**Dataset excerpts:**

--------

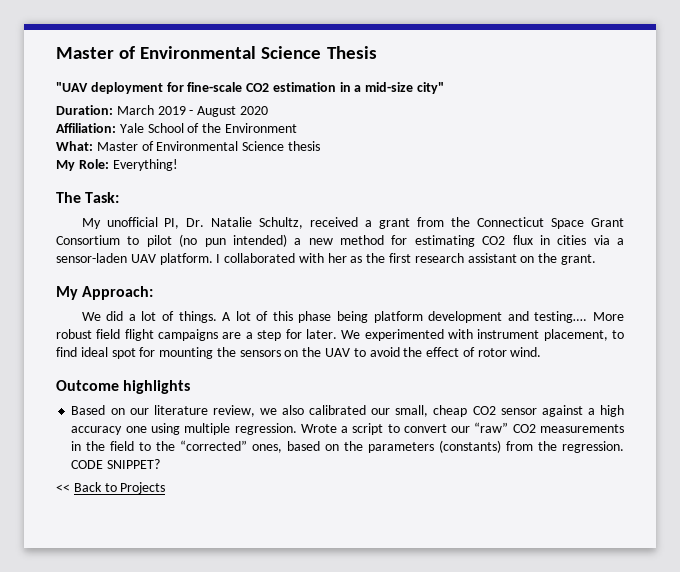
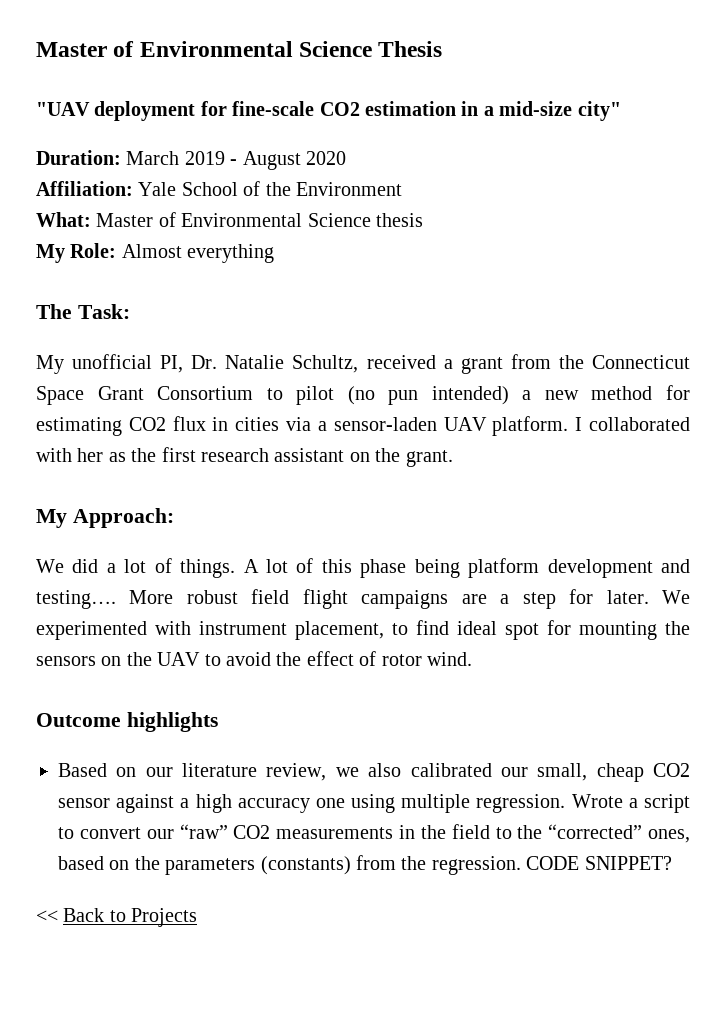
- My Role: Everything!
+ My Role: Almost everything

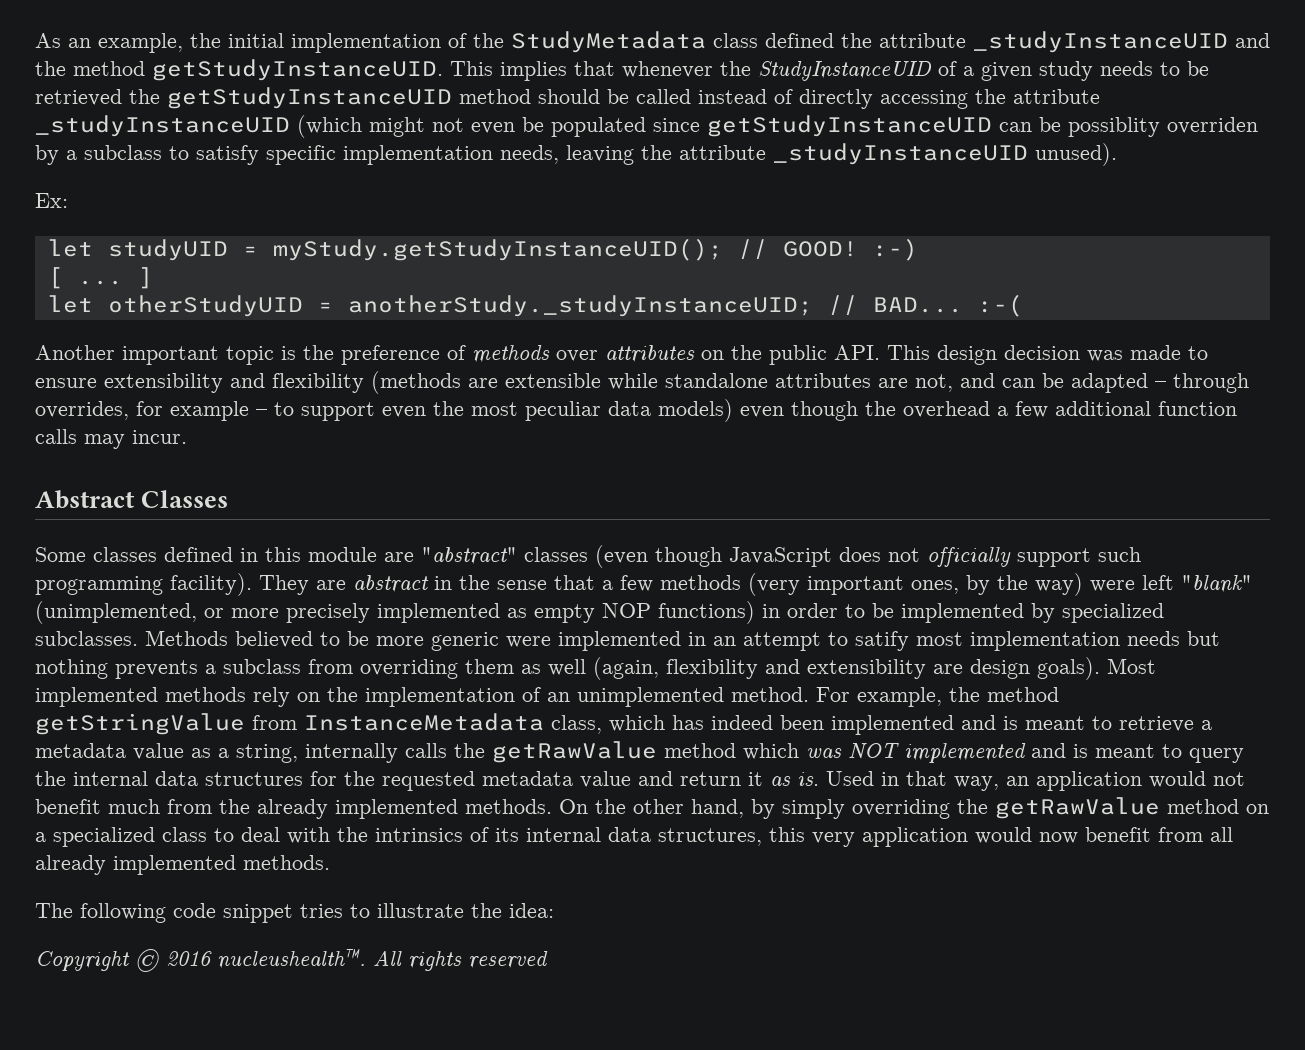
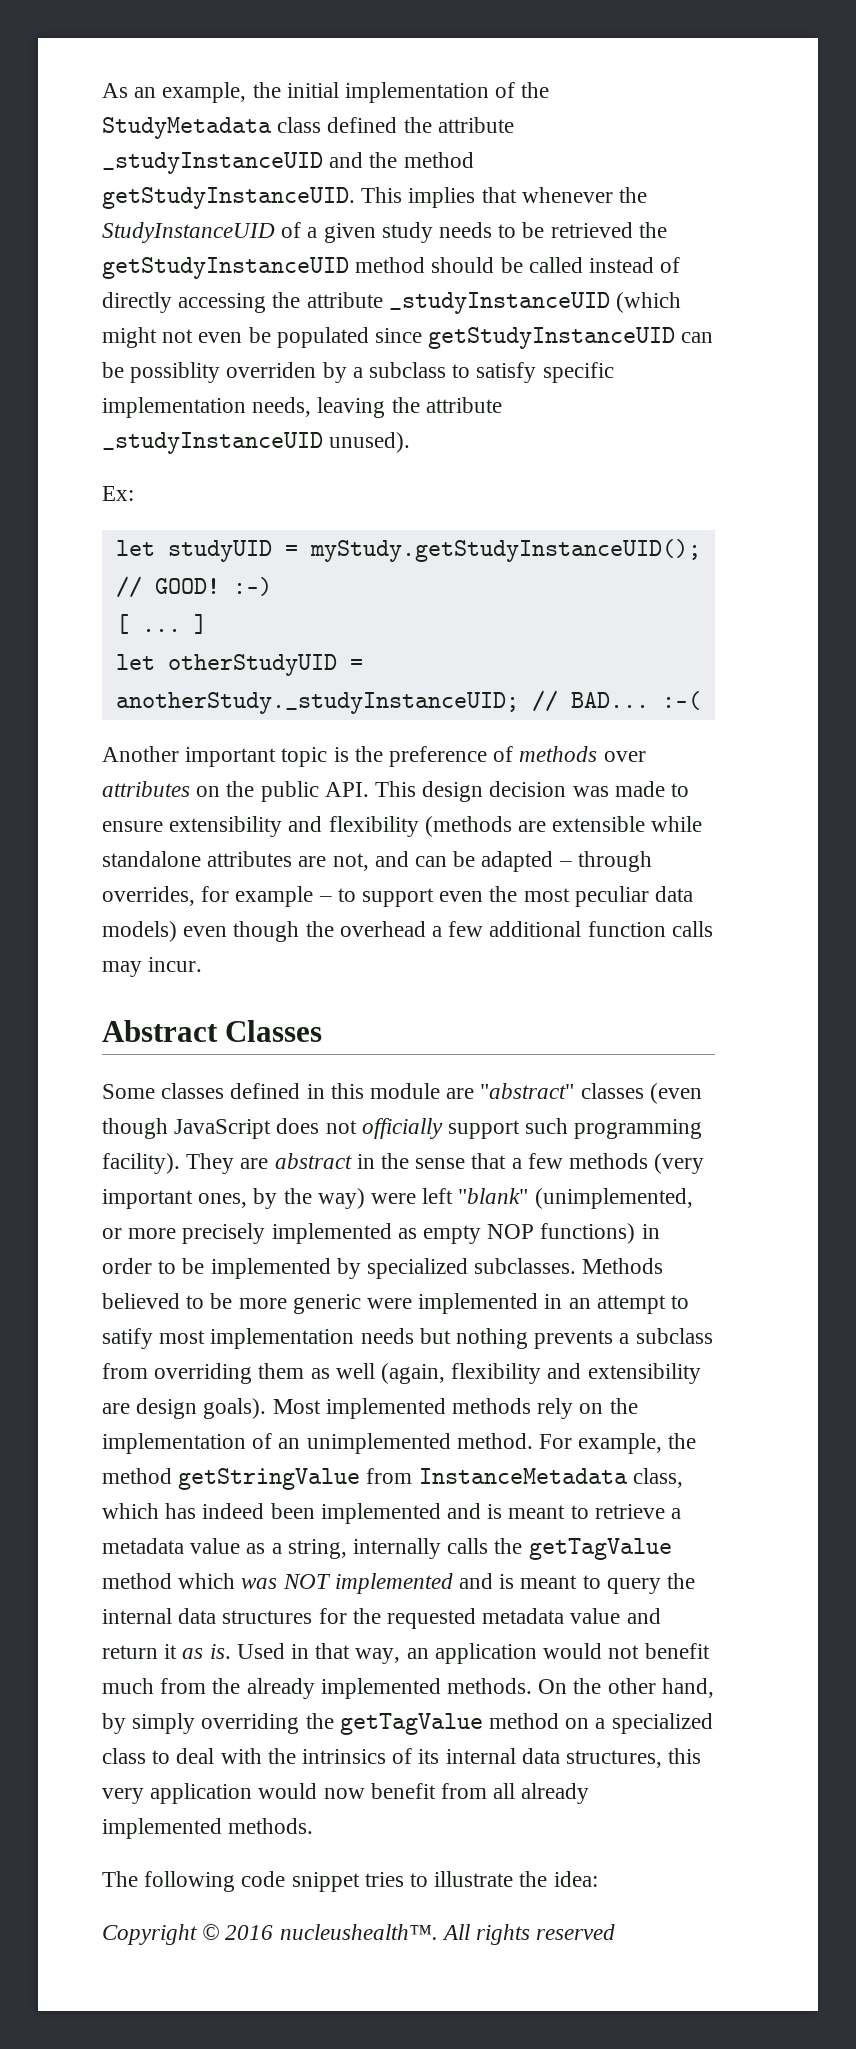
- For example, the method getStringValue from InstanceMetadata class, which has indeed been implemented and is meant to retrieve a metadata value as a string, internally calls the getRawValue method which was NOT implemented and is meant to query the internal data structures for the requested metadata value and return it as is.
+ For example, the method getStringValue from InstanceMetadata class, which has indeed been implemented and is meant to retrieve a metadata value as a string, internally calls the getTagValue method which was NOT implemented and is meant to query the internal data structures for the requested metadata value and return it as is.
- On the other hand, by simply overriding the getRawValue method on a specialized class to deal with the intrinsics of its internal data structures, this very application would now benefit from all already implemented methods.
+ On the other hand, by simply overriding the getTagValue method on a specialized class to deal with the intrinsics of its internal data structures, this very application would now benefit from all already implemented methods.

--------

**Your task:**
Copy over exactly the lines above from the one with "- For example, the" to the last, both included, and no others.

**Task result:**
- For example, the method getStringValue from InstanceMetadata class, which has indeed been implemented and is meant to retrieve a metadata value as a string, internally calls the getRawValue method which was NOT implemented and is meant to query the internal data structures for the requested metadata value and return it as is.
+ For example, the method getStringValue from InstanceMetadata class, which has indeed been implemented and is meant to retrieve a metadata value as a string, internally calls the getTagValue method which was NOT implemented and is meant to query the internal data structures for the requested metadata value and return it as is.
- On the other hand, by simply overriding the getRawValue method on a specialized class to deal with the intrinsics of its internal data structures, this very application would now benefit from all already implemented methods.
+ On the other hand, by simply overriding the getTagValue method on a specialized class to deal with the intrinsics of its internal data structures, this very application would now benefit from all already implemented methods.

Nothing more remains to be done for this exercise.